Reading the paper on Friday I came across an interview with Rebecca Stott in which she was discussing this book. The headline caught my eye because it was about an escape from a cult and being a minister well I am always fascinated by these sorts of things.
As I read the interview became apparent that the cult she was referring to was in fact the Plymouth Brethren of which her father had at one time been a leading light. Intrigued I bought the book and read it in just over a day.
The first thing to say is that this book is incredibly well written, the author has a clear engaging style and short chapters which draw you in and make you want to read more and more.
From a Christian perspective this book was also helpful because in the book she details the separation the Plymouth Brethren were supposed to have from the rest of the world. She details the difficulties that this caused her when she went to school, she says for instance she had no idea how to talk to the other children, she felt that she spoke a different language to them. She spoke of the rapture of being left behind and most of them had no idea what these things meant.
As churches it is very easy to fall into the same pattern, that we speak of things that we all understand and yet nobody on the outside has any idea what we are talking about, when we speak of sin, repentance, when we speak of eschatology and soteriology. We can be guilty of speaking Christian-ese which only those on the inside understand.
As we do this more and more not only do we become unintelligible to the world outside but we forget how to speak to the world in terms that they can easily understand and so our gospel communication becomes less and less effective.
The book also highlights the harm that can be done when things go wrong in churches. Her father after being hurt by the brethren church eventually abandoned his confession of Christ and would lurch from disaster to disaster after that.
Church history is littered with examples of people who have been hurt by churches, who have been let down by Christian ministers and sadly that pattern has repeated itself, it goes from walking away from a church to abandoning a profession altogether. How we need to be temperate and considered in the words we use with one another and think before we speak.
However there are some problems with the book and some clear points of view that are being relentlessly expressed. The first main problem is that time and again she refers to the brethren church she grew up in as a cult. This may well be true however at no point in the book does Stott identify what a cult is, what the accepted academic definition of a cult is. It is just boldly asserted that this assembly was a cult.
The second issue I had with the book was the relentless feminist agenda that the book was pushing, why doesn't God speak through women? Why did the women have to sit at the back of the assembly and be quiet?
I have no problem with feminism as such, women pray in our prayer meeting, ladies present the items of praise we sing on a Sunday during worship. I hope the women in our church feel welcomed and valued because they most certainly are.
However in Stott's book it is in my view a radical feminism that is advanced. One excerpt stood as particularly demonstrative to me of Stott's line of thinking "One day when my daughters were a bit older, I told myself, I'd talk to them about that, about patriarchy and how dangerous unchecked male power can be." (Pg. 101)
Any form of unchecked power is dangerous not just unchecked male power, unchecked female power would be just as dangerous, we live in a system that recognises that, we have checks and balances in our legislative system, in our church we have several courts that can be appealed to.
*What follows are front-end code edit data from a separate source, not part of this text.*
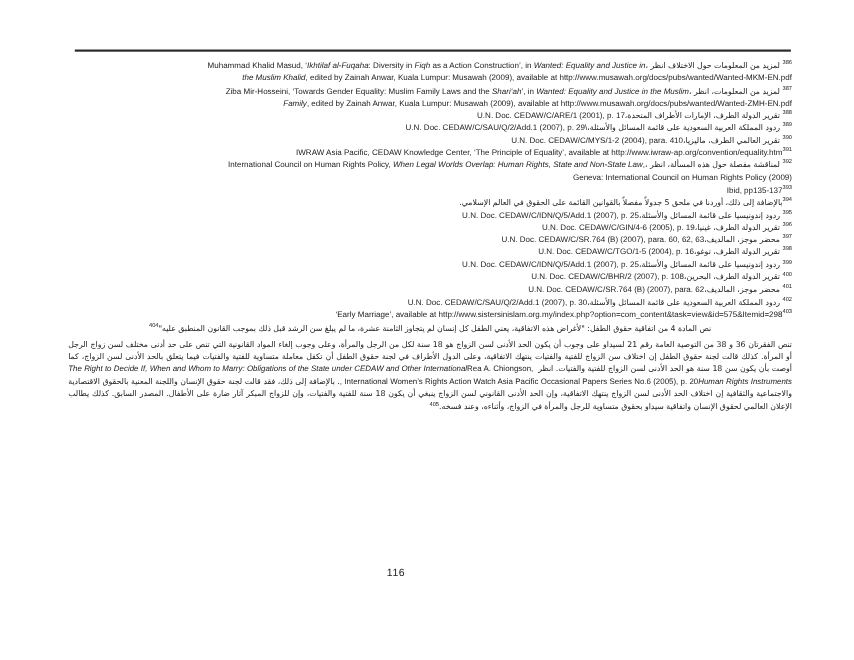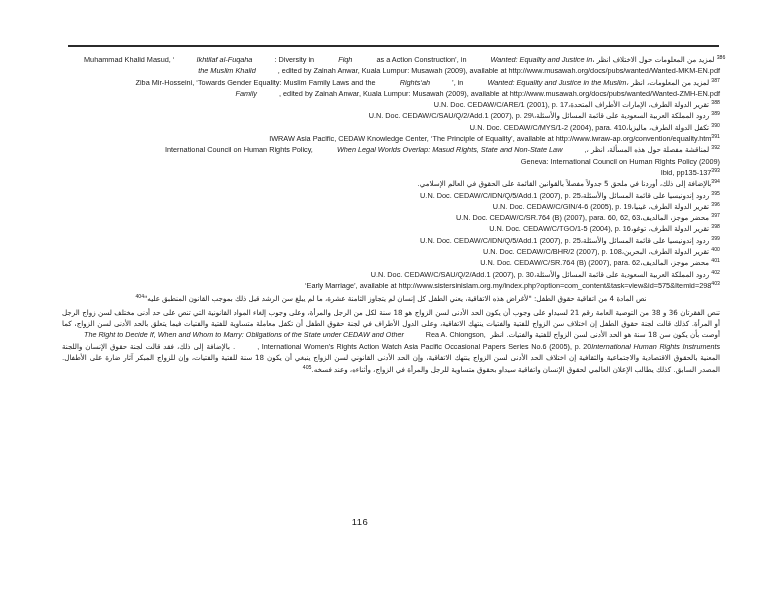"Muhammad Khalid Masud, ‘" .en { margin-left: 22px -> none }
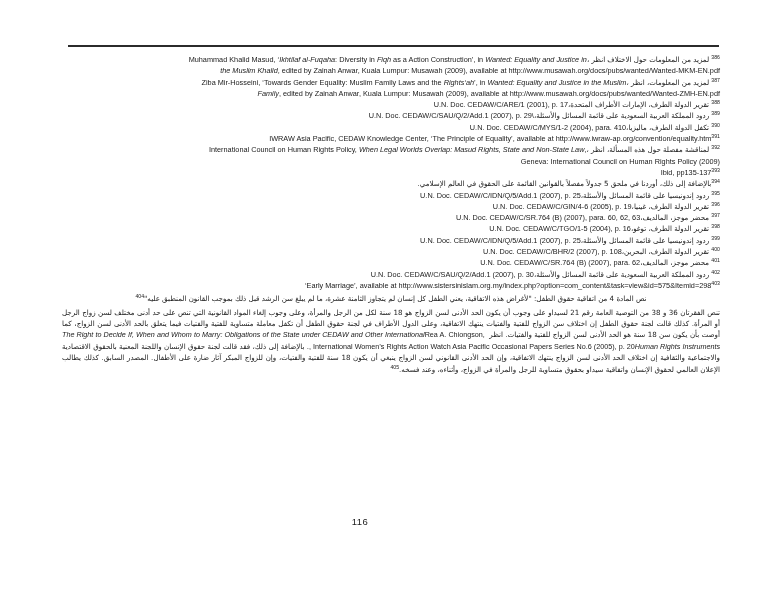"Rights‘ah" span.en { text: Rights -> Shari }
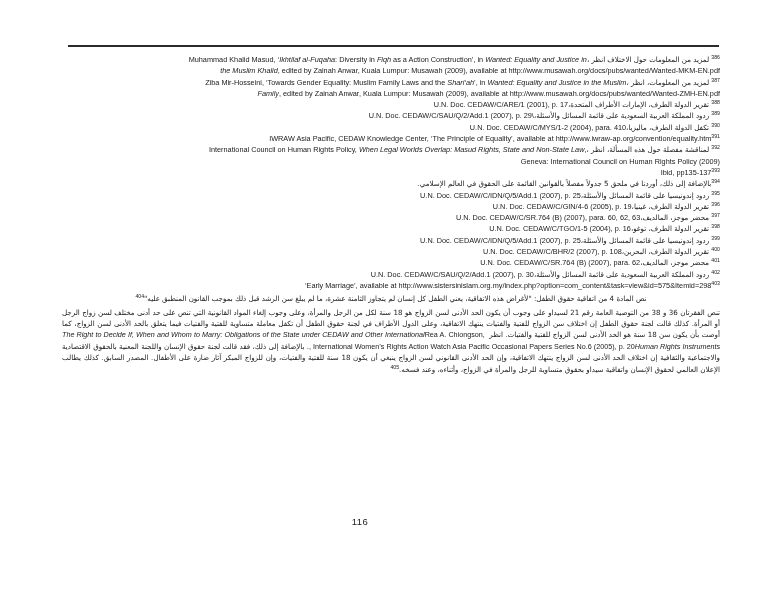"تكفل الدولة الطرف، ماليزيا،" span.ar { text: تكفل الدولة -> تقرير العالمي }
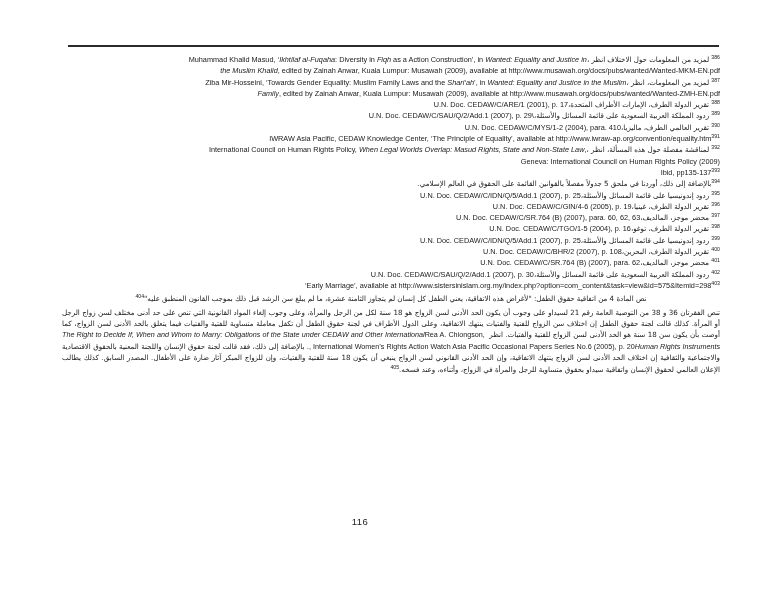"When Legal Worlds Overlap: Masud" span.en { text: Masud -> Human }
This speaks of a broader problem in society that when people say what they want is equality that is not what they mean, what they mean is they want preferential treatment, they want to be treated better than others. We see this with the radical feminist agenda, with the LGBT groups and to be fair with Christian lobby groups as well.
In short would i recommend that you read this book? Absolutely it is a fantastic book offering a grown up secular insight into a religious group. Read it however with your eyes open and read it remembering 1st Corinthians 1 that the wisdom of God is foolishness to those who are perishing.
Time and again you get the impression that this intelligent women could not understand the things that happened as she was growing up and why is that? Because these things, rightly applied and understood, were revealed by God not by human wisdom.